Odia Bhasa Bruksha
A collaborative initiative to build Odia UD Tree Bank and CorefNet
Problem Statement
Despite the availability of parsers and treebanks for many high-resource languages, there remains a significant gap in resources for lesser-known, low-resource languages. The Odia language, spoken by millions, is one such example. Although it has a rich linguistic heritage, it currently lacks a comprehensive treebank within the Universal Dependencies (UD) framework—a widely adopted linguistic resource that provides consistent grammatical annotation for parts of speech, morphological features, and syntactic dependencies across over 100 languages and contains nearly 200 treebanks.

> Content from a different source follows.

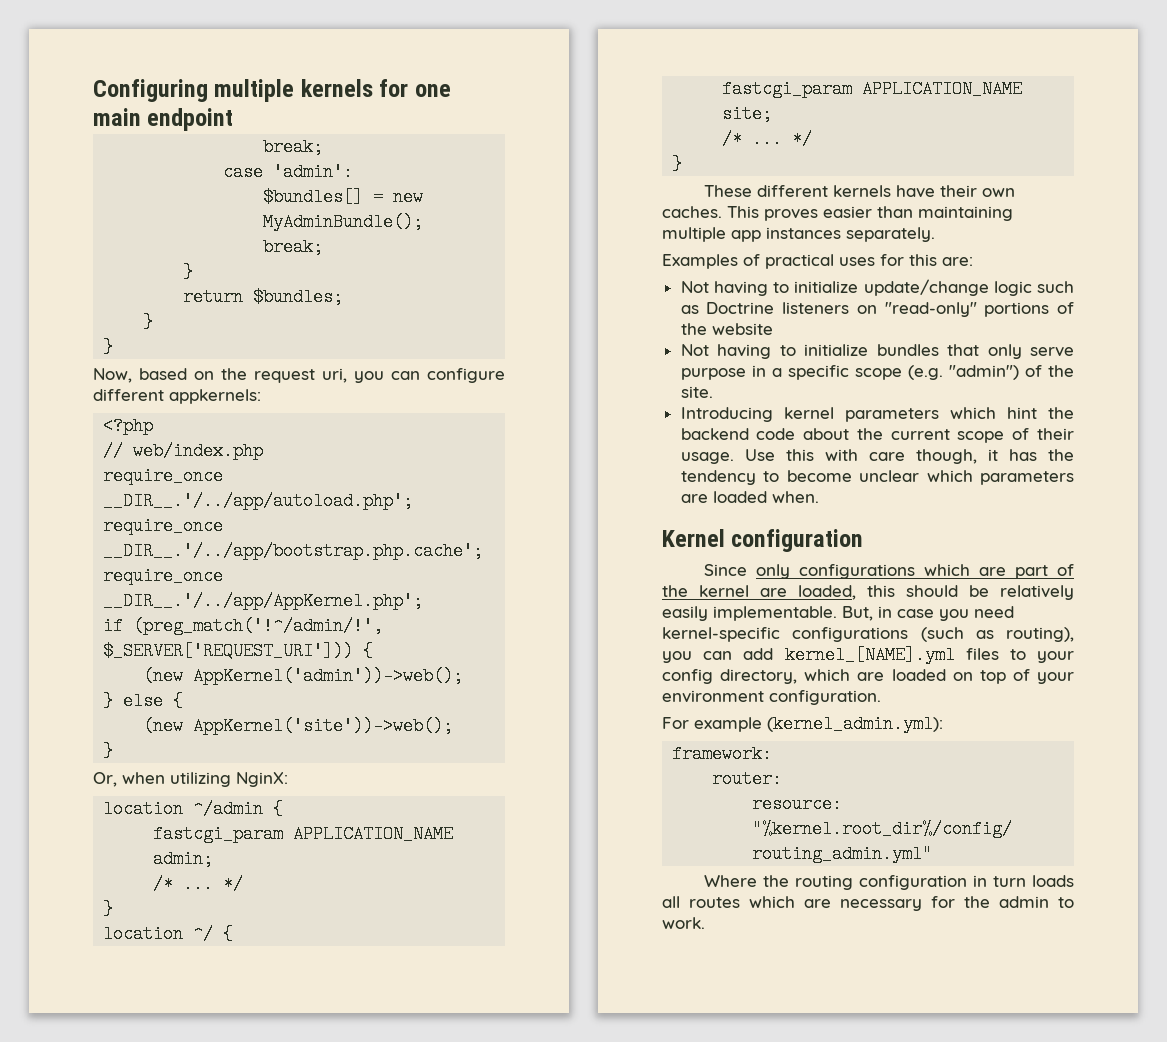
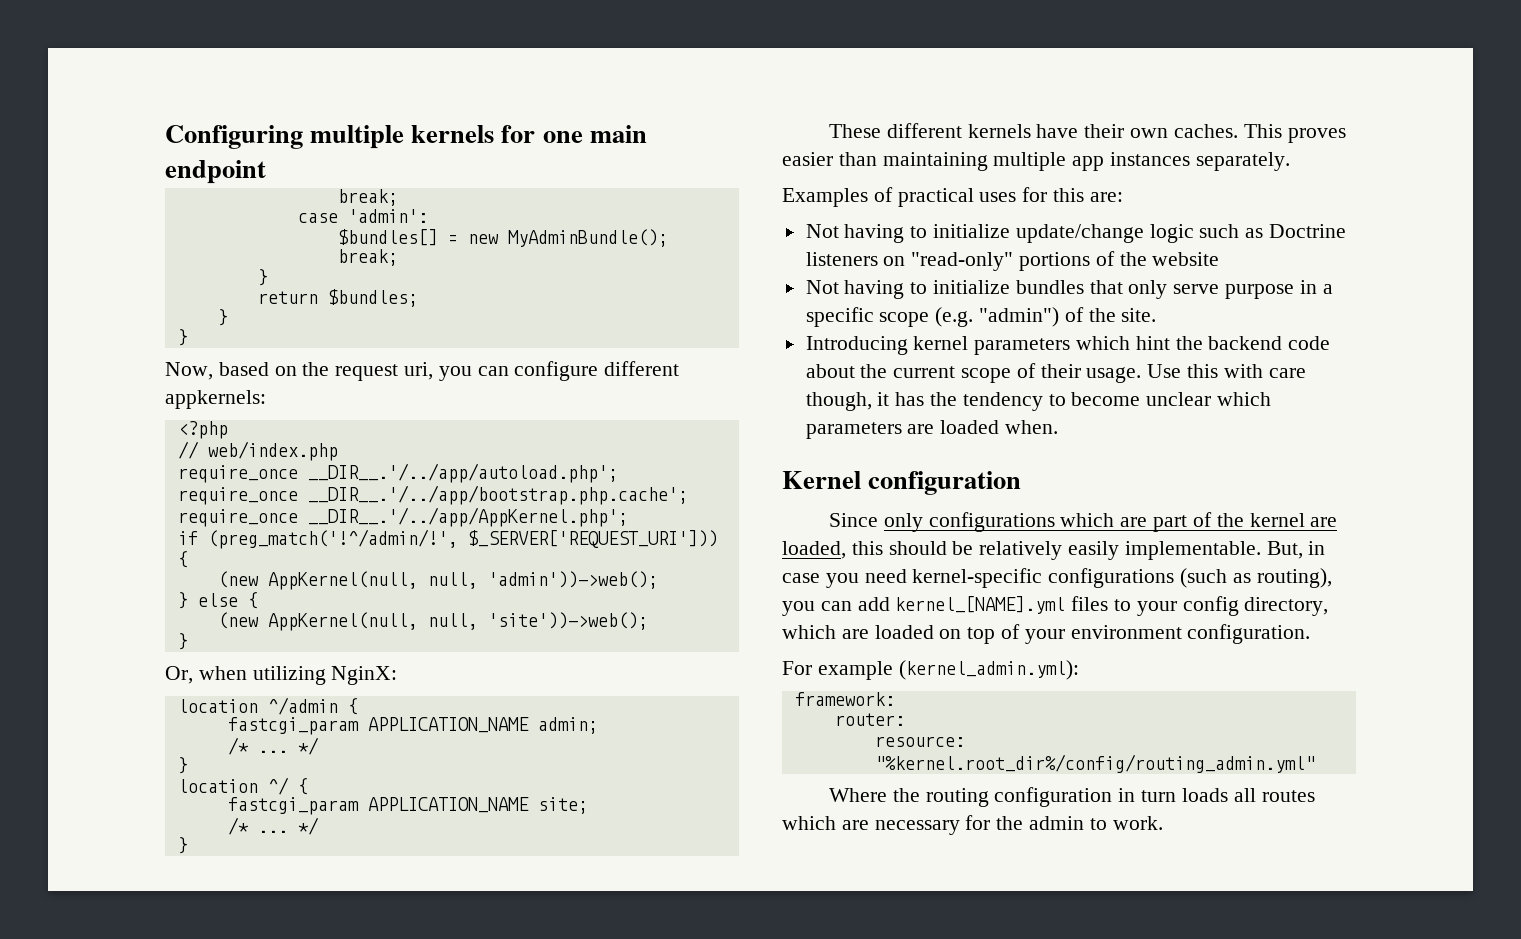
[193,667,464,685] AppKernel('admin'))->web(); -> [267,571,658,590] AppKernel(null, null, 'admin'))->web();
[193,717,454,735] AppKernel('site'))->web(); -> [267,612,648,631] AppKernel(null, null, 'site'))->web();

The existing Odia Treebank is limited to just 100 annotated sentences, which is insufficient for model training and research purposes. This lack of a robust, scalable resource has hindered the development of advanced natural language processing (NLP) models and other language technologies for Odia. Expanding this treebank to include more annotated data would be a crucial step forward, enabling more effective experimentation and the development of applications for the Odia language.
Proposed Solution
This project seeks to address the current limitations by creating a Universal Dependencies (UD) Treebank and Parser for the Odia language. Building on existing resources and insights from the current Odia Treebank, we aim to significantly expand the treebank’s size and scope. The key goals of this initiative include:
- Expanding the Treebank: Annotating a much larger set of Odia sentences, ensuring that the Treebank is comprehensive and suitable for training robust NLP models.
- Creating a UD-Compatible Parser: Developing a parser that can automatically annotate Odia text according to the Universal Dependencies framework, allowing for scalable processing of large datasets.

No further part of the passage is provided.